The crew make a last stand against the Reavers to buy Mal time to broadcast the recording. The crew retreats behind a set of blast doors that fail to properly close. Simon is shot, and River dives through the doors to throw back Simon's medical kit and close the doors before the Reavers drag her away. At the transmitter, Mal fights the Operative, finally subduing him and forcing him to watch as the recording is broadcast. Mal returns to the crew. The blast doors open to reveal that River has killed all the Reavers. The Operative orders the Alliance troops to stand down.

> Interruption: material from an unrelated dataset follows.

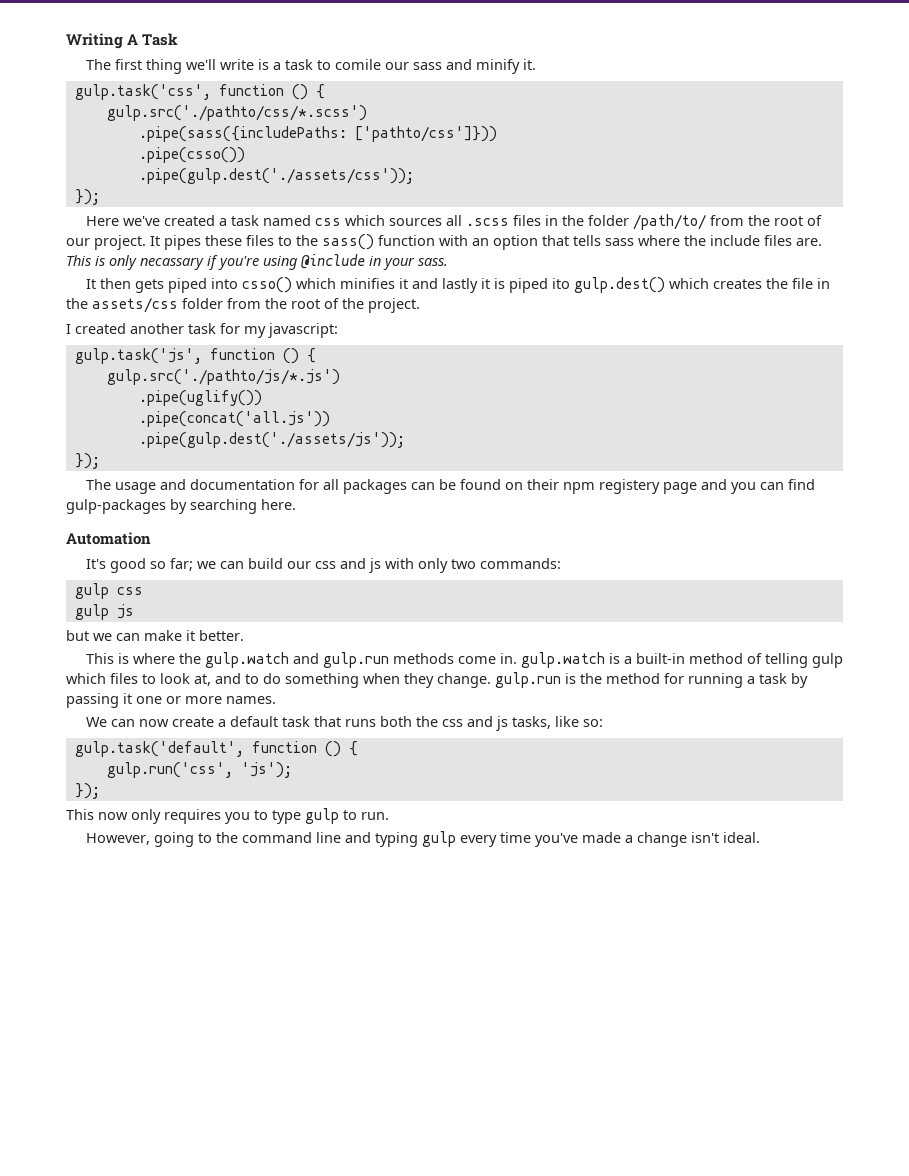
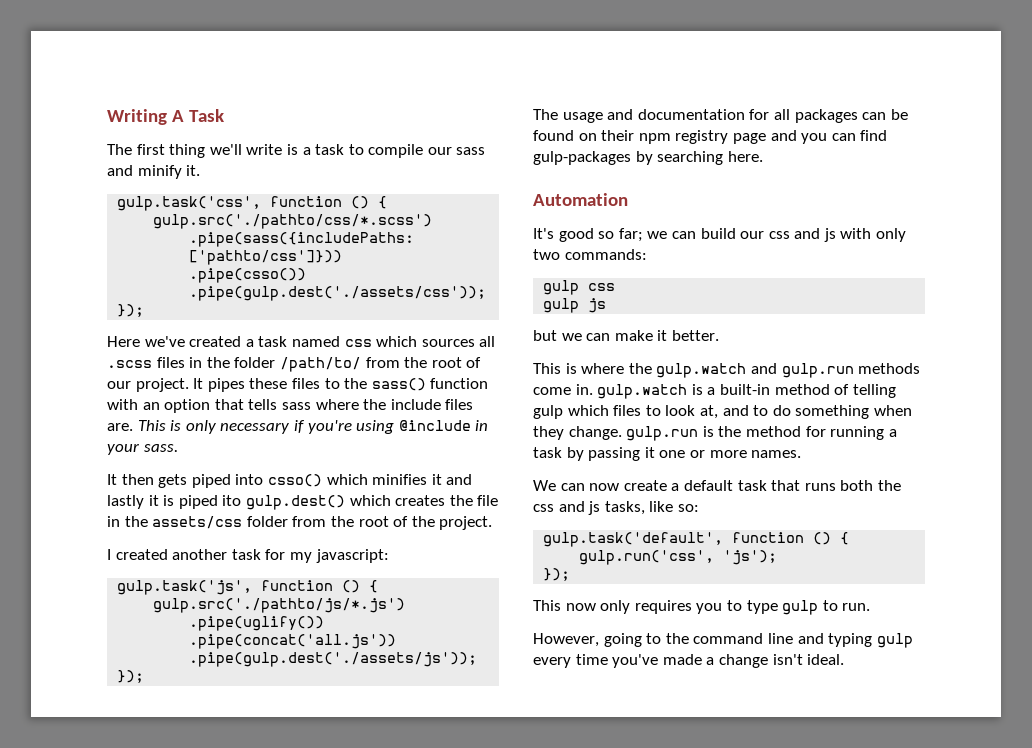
[334,59,381,70] comile -> [368,144,424,158] compile
[140,257,204,270] necassary -> [220,422,290,434] necessary
[598,479,660,494] registery -> [675,130,729,144] registry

The Operative provides medical aid and resources to repair Serenity. He tells Mal the broadcast has weakened the Alliance government, but while he will try to convince the Parliament that River and Simon are no longer threats, he warns that they may continue their pursuit in retribution for getting the word out. Serenity takes off, with River as Mal's new pilot.

==Production==
===Development===
The film is based on Firefly, a television series canceled by the Fox Broadcasting Company in December 2002, after 11 of its 14 produced episodes had aired. Attempts to have other networks acquire the series failed, and creator Joss Whedon started to sell it as a film. He had been working on a film script since the show's cancellation. Shortly after the cancellation, he contacted Barry Mendel, who was working with Universal Studios, and "flat-out asked him" for a way to continue the series as a film, including as a low-budget television film. Mendel introduced Whedon to then Universal executive Mary Parent. She had seen Firefly and immediately signed on to the project, even though Whedon had yet to create a story. Whedon remarked:
Universal came in where I thought nobody else would, and quite frankly, I'm not sure anybody else would've, with absolute faith and has maintained it. It's been the easiest process in terms of dealing with a studio that I've ever had. And they turned it into—not a blockbuster, which is not what I was trying to make, but not a low-budget movie either. They wanted to make a real movie out of it. They wanted to give us the scope that the show could never have had. So all I had to do was come up with a story that was worth that.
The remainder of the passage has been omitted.